I have never heard any explanation for this clear shift in coaching philosophy, but it appears to me that after Coach Hall won the big prize in 1978, he became more conservative in his coaching philosophy.  When he retired from coaching following the 1986 season, Coach Hall accepted a position with a local bank.  For several years, local folks would often stop a friend and ask, “Did you hear that xxxx Bank was robbed today?”  Following the customary “No,” the jokester would quip, “Yeah, Joe Hall was in the lobby, but he wouldn’t let the guards shoot.”


The University of Kentucky hired Eddie Sutton to continue the tradition of Kentucky basketball in 1987 when Coach Hall retired.  Coach Sutton’s recruiting produced near immediate results.  By the end of his second season at Kentucky, he had assembled a tough basketball team that won the SEC Tournament and prompted many regular attendees of the SEC tournament to comment to this writer in Baton Rouge during the tournament that Coach Sutton was about to create a huge talent gap between Kentucky and the other SEC teams.  However, none of us knew during that SEC tournament that the wheels would come off the Kentucky program in a few weeks.
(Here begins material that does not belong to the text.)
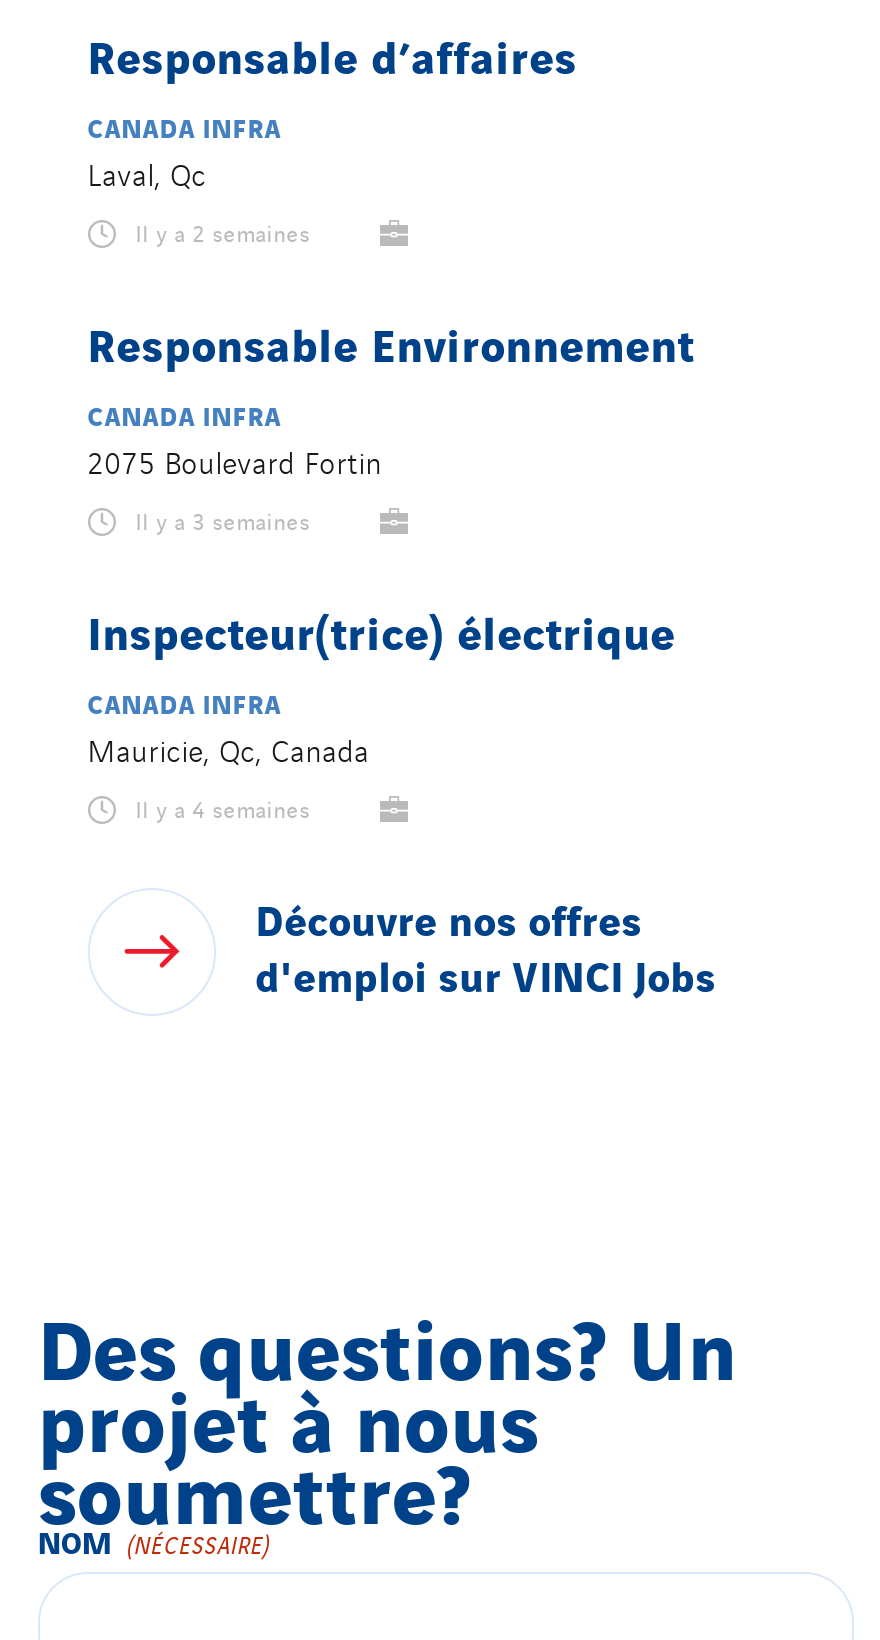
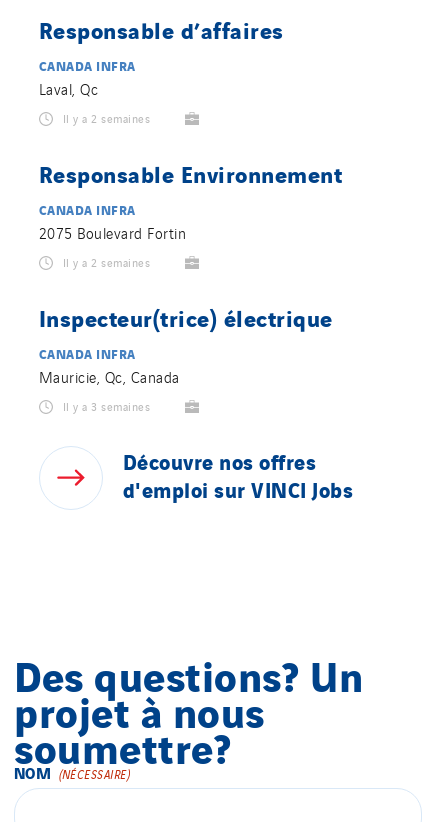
+ Il y a 2 semaines

moved down: Il y a 3 semaines

- Il y a 4 semaines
Coach Sutton’s time at the University of Kentucky ended abruptly and unhappily after NCAA investigations concluded the program under Coach Sutton’s leadership lacked institutional control.  Coach Sutton’s third season with the Cats would be his last and would result in Kentucky’s only losing season in memory, at least since 1930 when Coach Rupp arrived in Lexington. 


NCAA sanctions prohibited Kentucky from TV and post season play for two seasons [1990 and 1991].  These sanctions produced a broad pessimism among The Big Blue Nation about the future.  However, these low expectations created a ripe environment for Coach Pitino when he arrived in Lexington for the 1990 season with the singular mandate; restore Kentucky basketball to its rightful place of respect, pride, and championships. 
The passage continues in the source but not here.